The banning of the Mejlis as ‘extremist’ came in stages, probably to see how much condemnation there was abroad.  There was never more than ‘deep concern’ and  Russia moved from threats to specific action, with a ‘court application’ first lodged in February, 2016. The ban was then made a fait accompli on April 13 when the de facto prosecutor Natalya Poklonskaya announced that she was ‘suspending’ the Mejlis without a court ruling.  Russia’s justice ministry then also saw no need to await a court ruling and on April 18 added the Crimean Tatar Mejlis to its list of “civic or religious organizations whose activities have been suspended due to their extremist activities.”  The ban, as mentioned, was then rubber-stamped on April 26. Since it was immediately appealed, it has only been in force since the Supreme Court ruling on Sept 29. 

Thus far the occupation regime has confined itself to administrative proceedings over a Mejlis meeting, however prominent Crimean Tatar lawyer Emil Kurbedinov believes it is only a matter of time before a new offensive. 

It remains unclear how many people are in danger.  Local mejlis are autonomous bodies. If they are brought under the ban, then over 2 thousand people could be directly affected. The Crimean Tatar Mejlis is made up of 33 members. These are selected by the Qurultay which is elected by all Crimean Tatars. 

There are some organizations who have over the years been in opposition to the Mejlis.  Typically, Russia has pulled out one such marginal organization – Qurim Birligi – for an ‘appeal’ to the United Nations using Moscow’s arguments for recognizing Crimea as ‘Russian’ and lifting sanctions.

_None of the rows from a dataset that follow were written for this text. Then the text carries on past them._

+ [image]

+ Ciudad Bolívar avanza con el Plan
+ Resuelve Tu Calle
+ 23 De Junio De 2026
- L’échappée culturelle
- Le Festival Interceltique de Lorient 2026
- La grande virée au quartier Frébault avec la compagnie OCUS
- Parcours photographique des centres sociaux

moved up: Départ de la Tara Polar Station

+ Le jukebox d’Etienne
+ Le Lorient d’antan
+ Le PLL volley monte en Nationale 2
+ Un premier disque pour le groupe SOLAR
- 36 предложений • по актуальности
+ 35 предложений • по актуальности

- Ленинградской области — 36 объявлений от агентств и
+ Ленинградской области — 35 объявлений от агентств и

Opposing organizations were always in the minority, and this, if anything, has now increased with the Mejlis viewed by very many Crimean Tatars as a symbol of their identity and unity. 

Refat Chubarov reports that a special executive body has now been formed, functioning outside occupied Crimea.  The newly-elected body has 9 members including Mustafa Dzhemiliev. 

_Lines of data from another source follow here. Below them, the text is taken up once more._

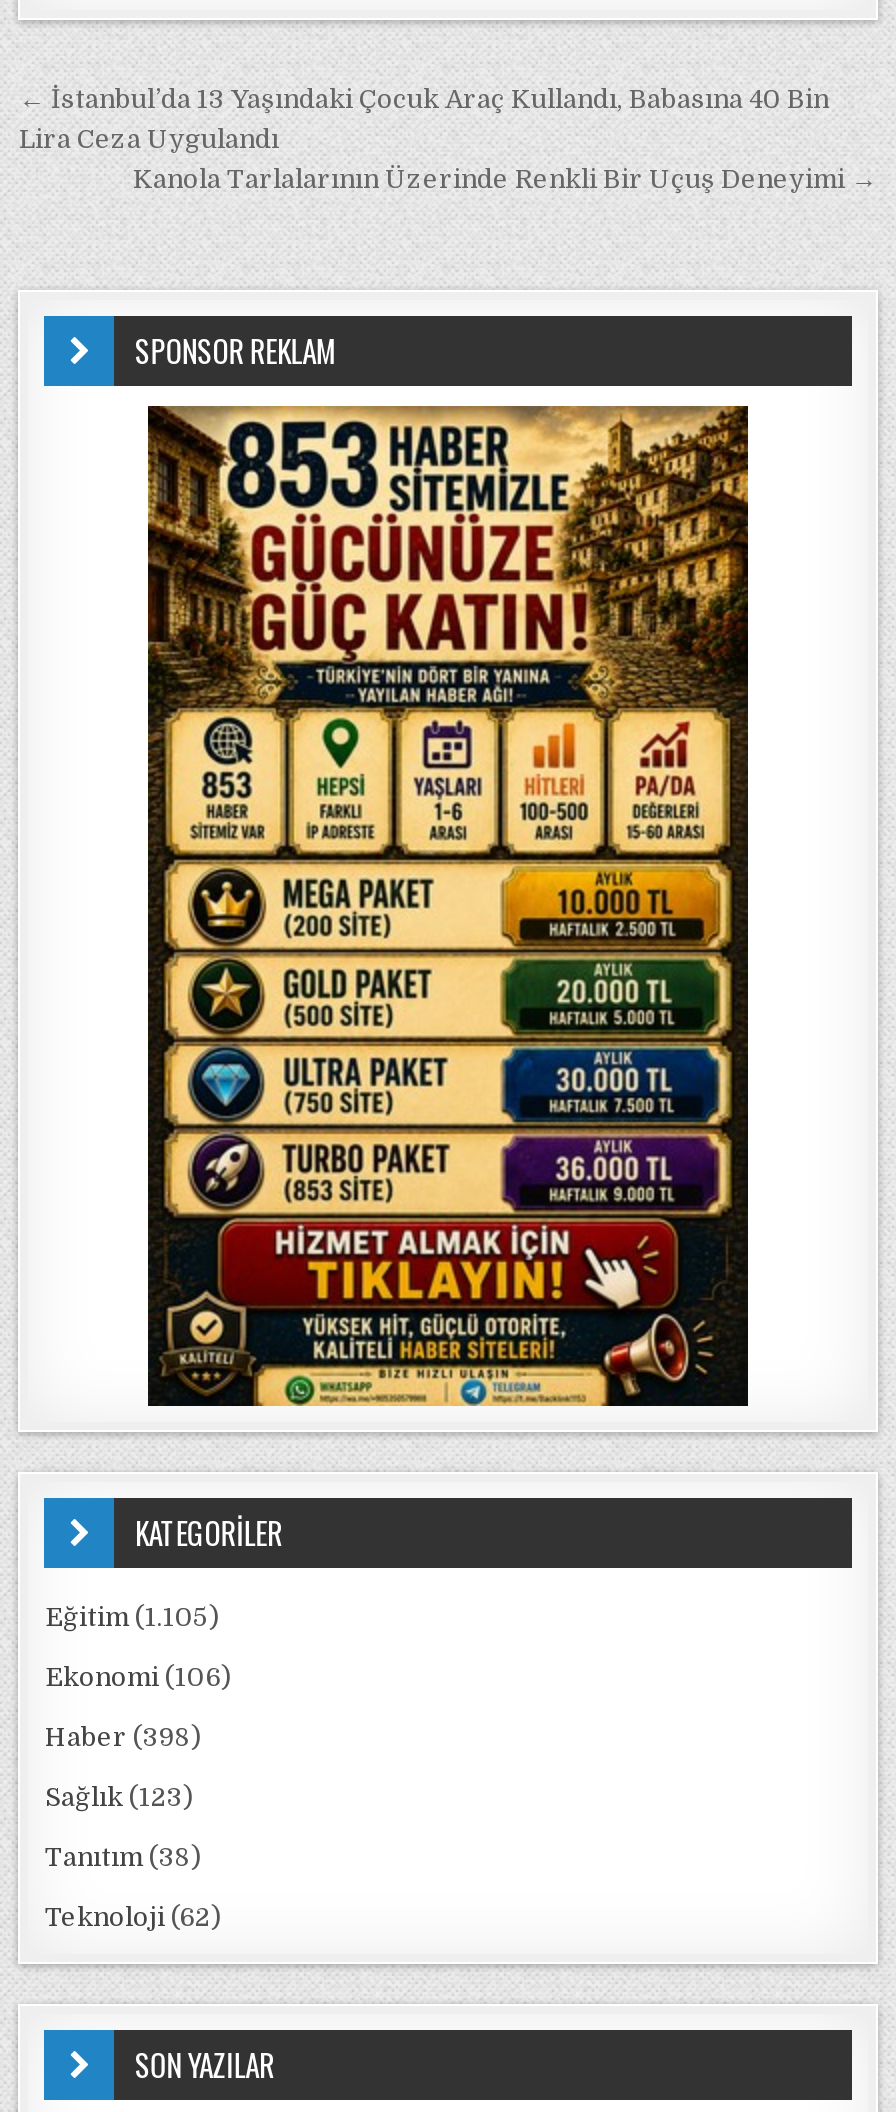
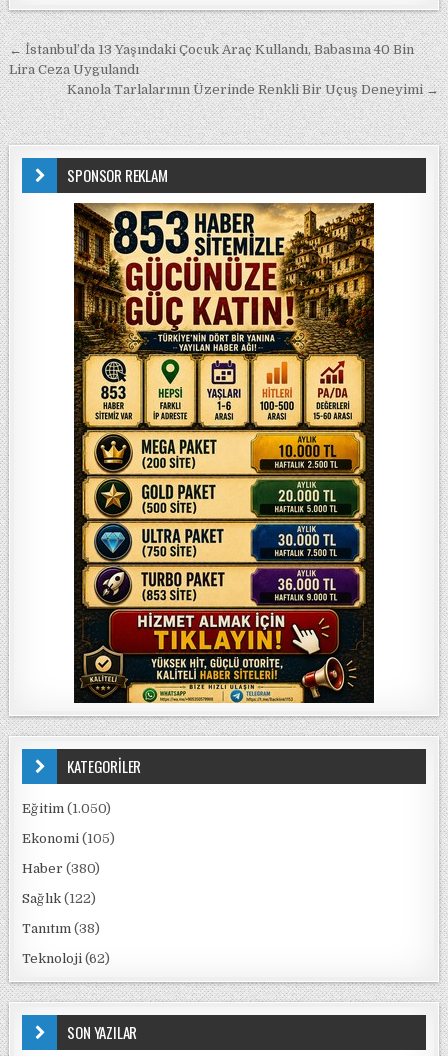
- Eğitim (1.105)
+ Eğitim (1.050)

- Ekonomi (106)
+ Ekonomi (105)

- Haber (398)
+ Haber (380)

- Sağlık (123)
+ Sağlık (122)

Just as Russia has persistently denied its invasion and its occupation of Crimea, it has equally implausibly tried to rewrite the facts regarding its extraordinary banning of a self-governing body, which the European Parliament, in a recent resolution. called “the legitimate representation of the Crimean Tatar community”.   The European Parliament’s recognition of the Crimean Tatars as an indigenous people of Crimea whose right to self-government is protected under the UN Declaration on Rights of Indigenous Peoples basically echoes the position taken by all democratic countries.

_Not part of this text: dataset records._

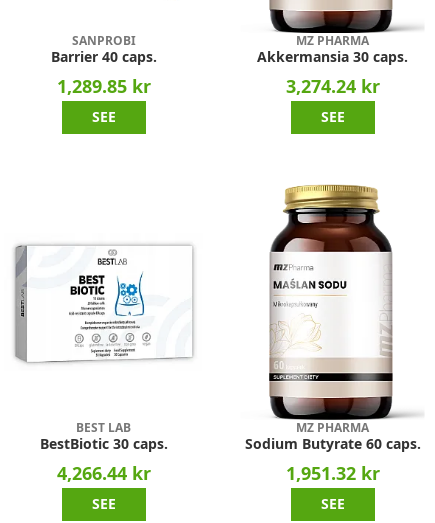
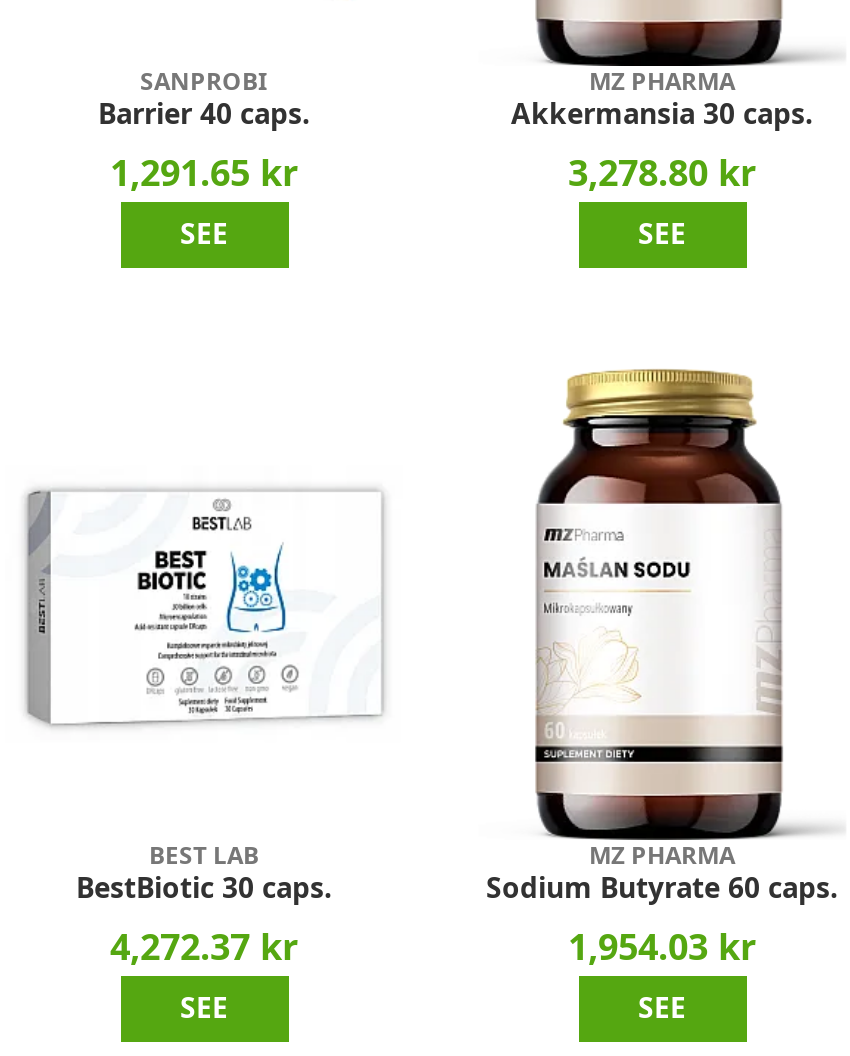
- 1,289.85 kr
+ 1,291.65 kr

- 3,274.24 kr
+ 3,278.80 kr

- 4,266.44 kr
+ 4,272.37 kr

- 1,951.32 kr
+ 1,954.03 kr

Russia, however, has tried to treat the Mejlis as a ‘civic organization’ which can be banned as ‘extremism’.  The attempt itself is absurd, but so too was the  ‘evidence’ provided at the court hearings.  These included: a document published by Mustafa Dzhemiliev back in Soviet times (1988); the Mejlis’ founding documents from two decades before Russia’s annexation.  Their supposed ‘extremism’ lay in the aim declared as being the reinstatement of the Crimean Tatar people’s national and political rights as part of Ukraine.  The other material presented included the notification of criminal proceedings lodged against Mustafa Dzhemiliev for having tried to enter his homeland; and against Refat Chubarov, for “encroaching upon Russia’s territory”, that is, opposing Russia’s occupation of his native Crimea.  The legally nihilistic charges against Akhtem Chiygoz regarding a pre-annexation demonstration on Feb 26, 2014, over which Russia has no jurisdiction were also put forward. 

There was more as well, with the Crimean Blockade claimed to have been ‘extremist’.  The Mejlis took no formal position on the Blockade, and the constant mention of Lenur Islyamov, the head of the Blockade, irrelevant.  He is not, nor never has been a member of the Mejlis.

‘Arguments’ of this nature were simply accepted by the Supreme Court which clearly understood its task as being to complete the completely illegal criminalization of the democratically elected and internationally recognized self-governing assembly of the Crimean Tatar people.